About EFFECTIVE COST TO FINANCE COLLEGE

edCelerator empowers families to know, in advance, exactly how much college will cost them*.  The Effective Cost to Finance College represents how negatively college impacted your family's ability to become debt-free, in dollars.  It instantly compares the difference between paying off your current mortgage by continuing to make the payments you do now with paying off your new College Mortgage by applying the Monthly College Budget - even after college is over - to pay off the new College Mortgage.  The difference between what it will cost you to pay of the College Mortgage and what it would have cost to pay off the current mortgage is the negative impact of financing college, expressed in dollars.

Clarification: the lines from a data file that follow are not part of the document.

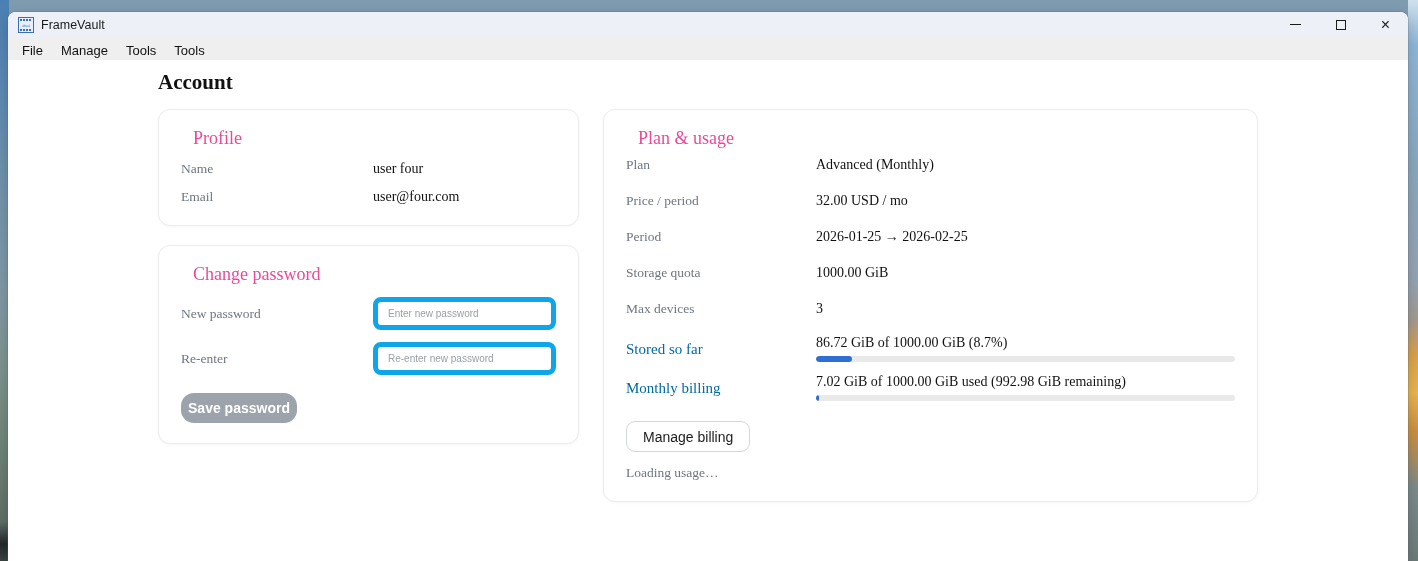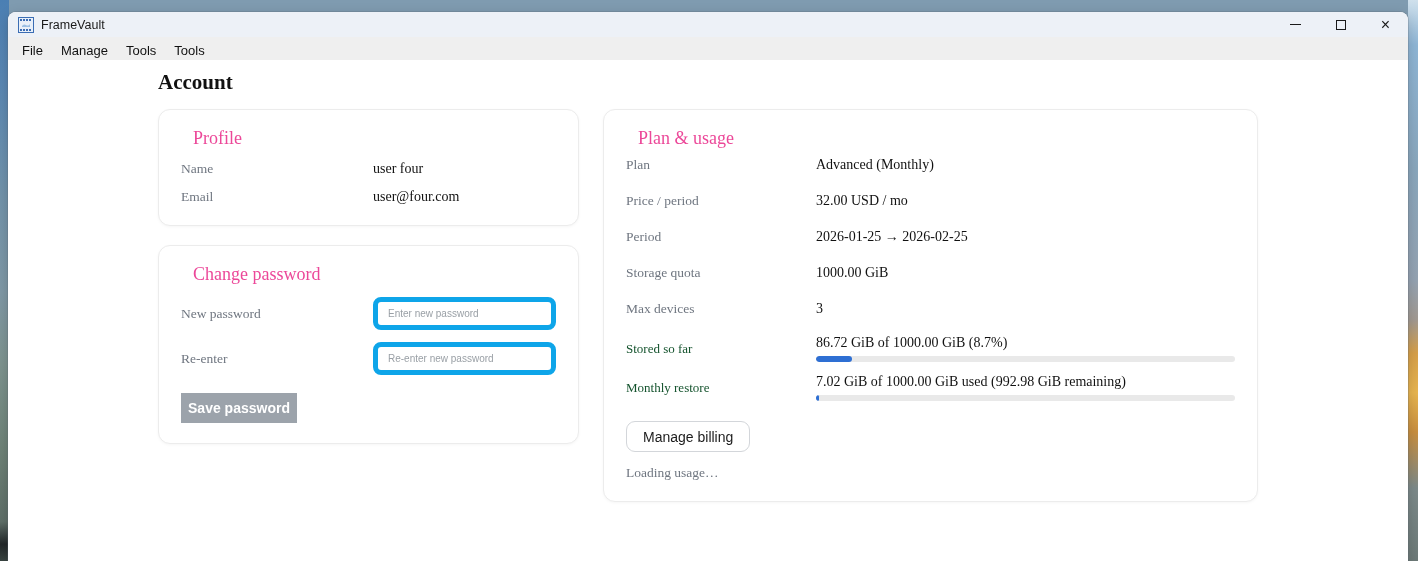"Stored so far" .usage-label { color: #14532d -> #0369a1; font-size: 13px -> 15px }
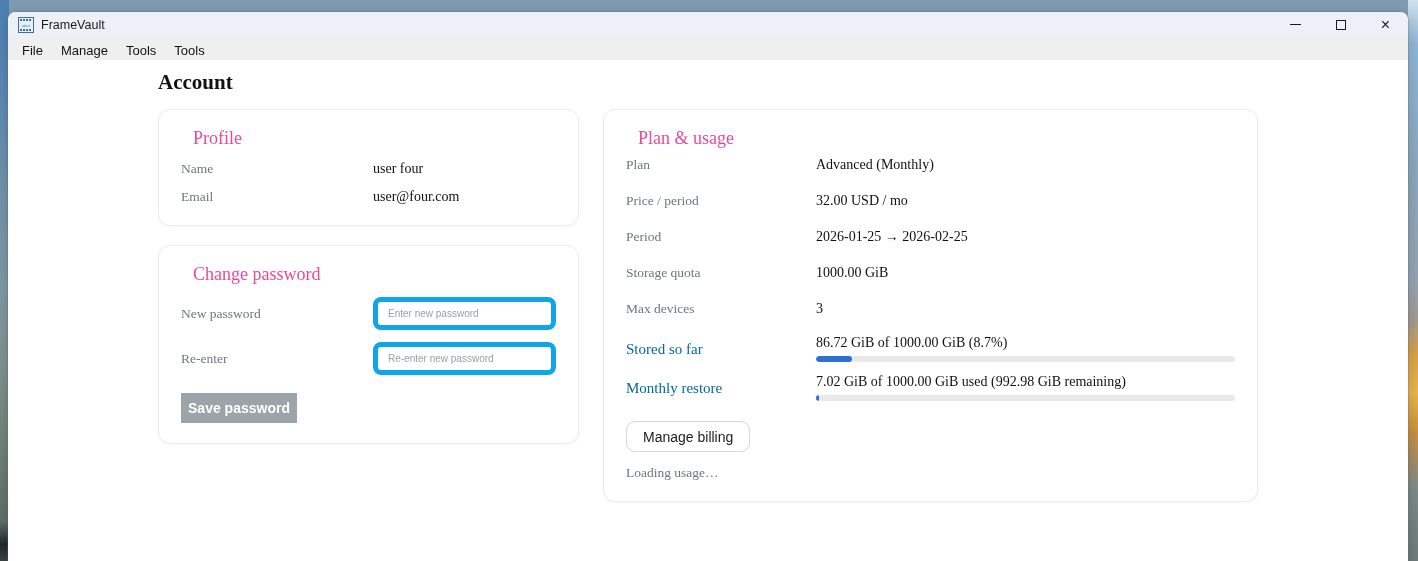"Monthly restore" span.usage-label { text: restore -> billing }
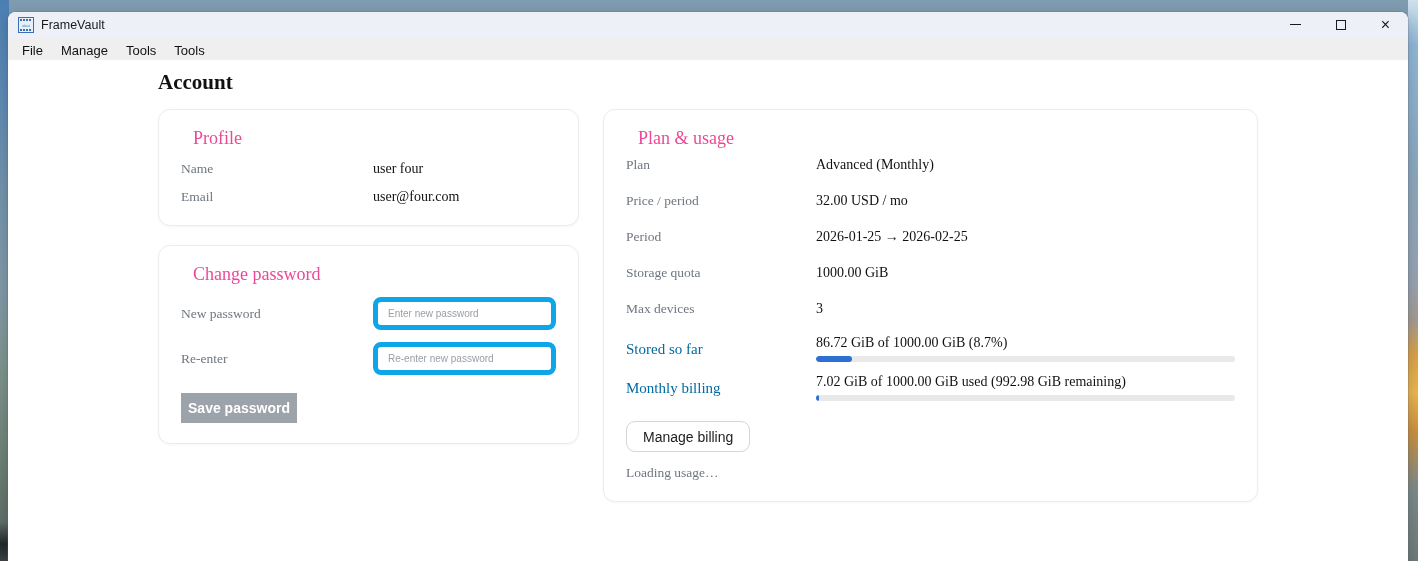"Save password" .save-btn { border-radius: 0 -> 13px }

Remember, when financing is involved, the cost of anything is the cost to pay off the principal PLUS the cost of the interest on the loan.  edCelerator calculates the cost to pay off the new College Mortgage and deducts from it the cost to pay off the current mortgage to determine how badly financing college "hurt you." 

Predicting the Effective Cost of College when variable rate loans are involved is impossible; parents who use variable loans are buying a product (college) without knowing its cost.  It is for this reason that edCelerator, LLC recommends the use of fixed-rate loans to finance college.  If you use variable-rate loans, or if you use one of the mortgage acceleration schemes that involve variable-rate Home Equity Lines of Credit (HELOCs), you cannot predict what college will end up costing you because rates will always change and based upon this, are likely to change against parents (i.e. go up!).

It is for this reason - the likelihood of interest rates rising - that we also do not recommend "borrow as you go" plans (if they can be called that) for financing college.  If you are one of those parents that intends to tap the HELOC every year to pay for college, ask yourself these questions:

1.  What will interest rates be on your variable-rate HELOC loans for College Years 1, 2, 3, 4, 5 and what will the rates be six or eight years from now, when you are (hope to be) in payback mode?
2.  On what date will you have paid off the loans you took out for college?
3.  If you become disabled or die during the college years, how will your children finance the remainder of their college careers?

"Borrow as you go" is not a plan: it's expensive "winging it!" 

The ONLY way to know how much college will cost, when the college loan will be repaid in full and when you will be mortgage-free is by combining a fixed-rate loan with the edCelerator System.  Contact us now to get started or to receive contact information for the edCelerator-Certified College Planner (eCCP) nearest you.

*  We or your edCelerator-Certified College Planner (eCCP) try to estimate the cash cost of college, based upon an individual college's historical cost inflation rate and financial aid award history but we have no control over either of these factors.  This is true of ALL college planners.  Where we and our eCCPs are different is that we can tell your family what the total cost to finance college will be and when loans will be repaid in full, based upon these estimates.